PROCESS FOR RECOVERY OF A β-LACTAM ANTIBIOTIC

The invention relates to a process for recovery of a β-lactam antibiotic from a mixture substantially containing β-lactam antibiotic and D- phenyl glycine (FG) in solution, with the mixture being brought to a pH between 3 and 8 at a concentration such that FG remains in solution, the solid β-lactam antibiotic obtained being recovered and the remaining liquid being subjected to a concentration step in which a slurry with solid β-lactam antibiotic and solid FG develops, the slurry is brought to a pH at which the β- lactam antibiotic dissolves, FG is separated as a solid and the β-lactam antibiotic present in the mother liquor is at least partially utilized.

In general, in the preparation of β-lactam antibiotics involving the acylation of a β-lactam nucleus with a D-phenyl glycine derivative, the β- lactam antibiotic is difficult to recover and the reaction mixture is difficult to work up. Working up often involves substantial losses of valuable components, in particular the β-lactam antibiotic, partly in the form of solubility losses and partly because of degradation as a result of the limited stability of β-lactam antibiotics.

The invention provides a new concept for recovery of β-lactam antibiotics whereby, in a simple process that can be applied on an industrial scale, the losses of β-lactam antibiotics are strongly reduced and also valuable D-phenyl glycine is recovered. During the acylation reaction of the lactam nucleus with a suitable acylation agent, in particular an enzymatic acylation reaction with for example an amide of D-phenyl glycine, for example D-phenyl glycine amide (FGA) or an ester of D-phenyl glycine, for example the methyl ester of D-phenyl glycine (FGM) , the acylation agent hydrolyzes with the β-lactam antibiotic to form D-phenyl glycine (FG) .

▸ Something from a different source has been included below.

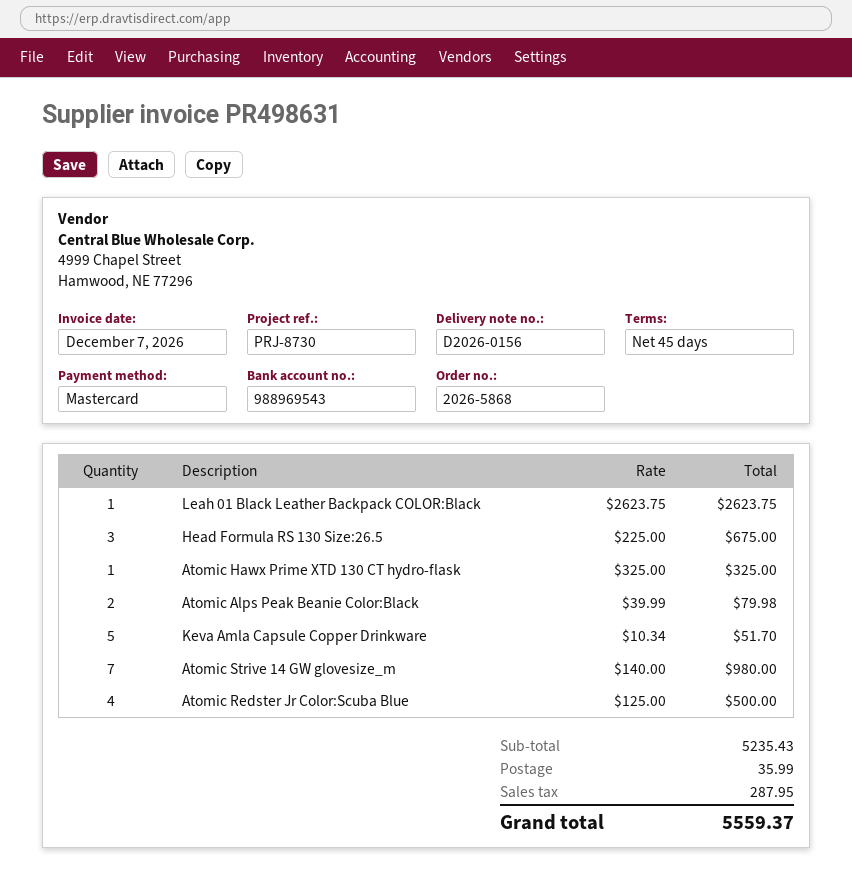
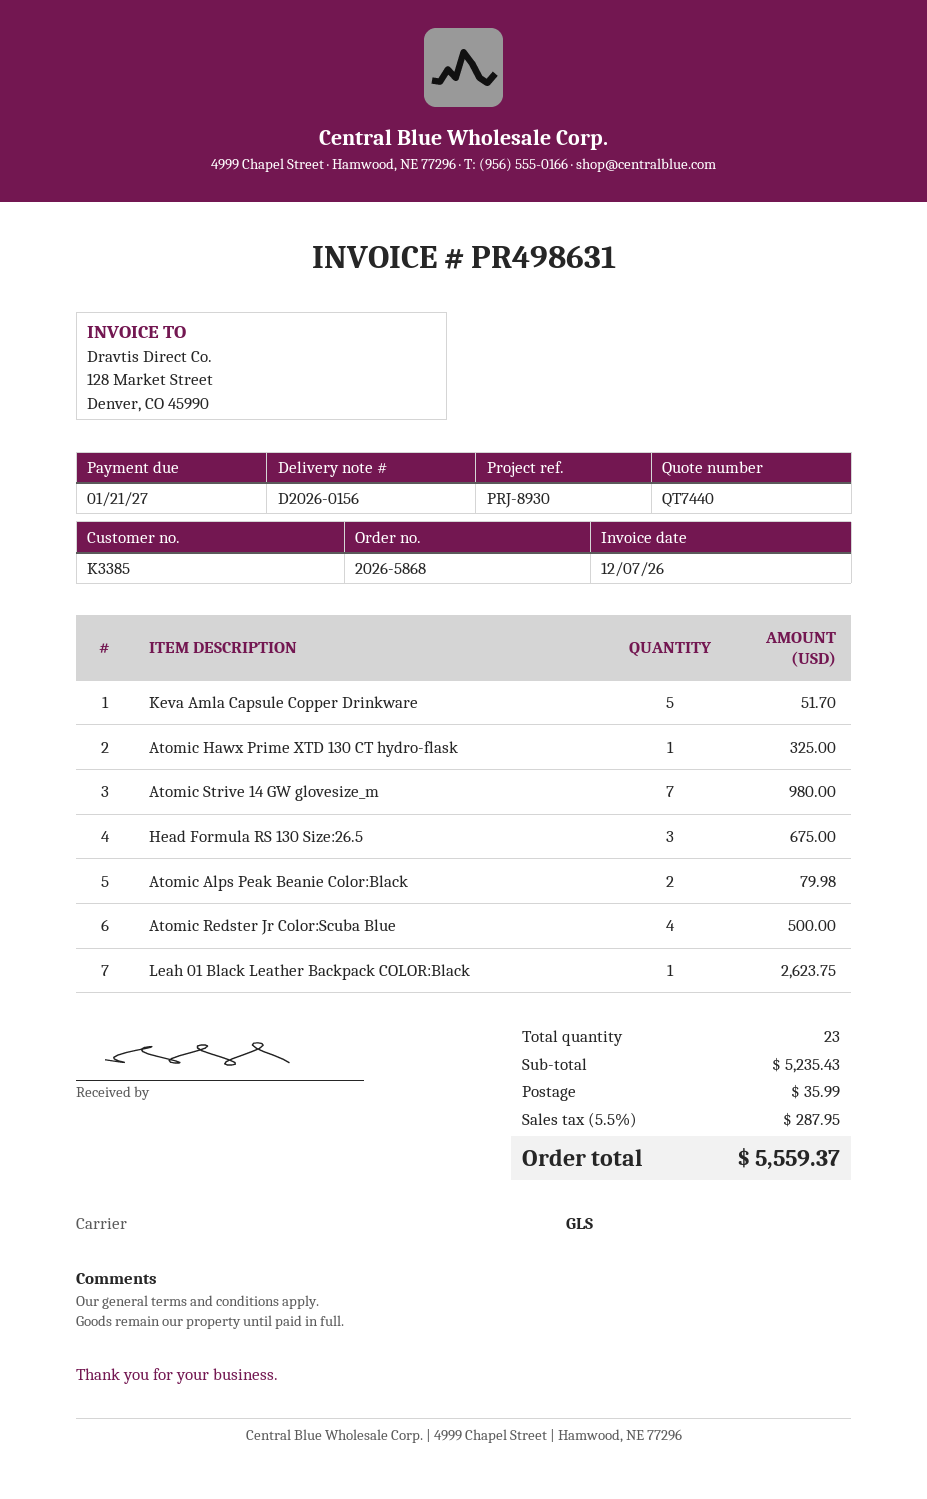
reference: PRJ-8730 -> PRJ-8930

The mixtures obtained after an acylation reaction may contain, besides the β-lactam antibiotic and FG, for example as-yet unconverted β-lactam nucleus and/or acylation agent, for example FGA or FGM. It has been found that the exact compositions of the mixtures that may be applied in the process according to the invention are not particularly critical. Mixtures that may suitably be applied in the process according to the invention are preferably mixtures containing 10-1500 mM, in particular 50-1000 mM β-lactam antibiotic; 0- 1500 mM, in particular 0-1000 mM FG, 0-1000 mM, in particular 0-200 mM β-lactam nucleus and 0-1000, in particular 0-400 mM D-phenyl glycine derivative.

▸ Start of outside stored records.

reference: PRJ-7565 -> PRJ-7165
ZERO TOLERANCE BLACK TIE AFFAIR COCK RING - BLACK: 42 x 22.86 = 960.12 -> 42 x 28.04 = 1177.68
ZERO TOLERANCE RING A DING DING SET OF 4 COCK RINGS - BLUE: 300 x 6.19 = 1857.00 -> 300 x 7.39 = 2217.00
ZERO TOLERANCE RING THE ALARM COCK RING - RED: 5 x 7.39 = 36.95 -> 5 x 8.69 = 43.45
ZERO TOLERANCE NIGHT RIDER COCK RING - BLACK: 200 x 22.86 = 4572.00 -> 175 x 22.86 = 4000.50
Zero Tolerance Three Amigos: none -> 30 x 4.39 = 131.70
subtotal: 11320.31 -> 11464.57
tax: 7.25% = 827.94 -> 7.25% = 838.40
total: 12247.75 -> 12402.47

If necessary, a mixture containing β-lactam antibiotic and FG is brought to such concentration and pH that all components, in particular the components mentioned, optionally without the β-lactam antibiotic, are dissolved. To that end, the pH may be chosen to be either high, for example between 6.5 and 11, preferably between 7 and 9.5, or low, for example between 0 and 3, in particular between 0.3 and 2. When the process is to be carried out on a large scale, a more or less continuous working-up process is preferably opted for. A continuous dissolving process allows a shorter residence time at relatively high or low pH. If desired, any solid components still present can be separated out by for example filtration or ultrafiltration.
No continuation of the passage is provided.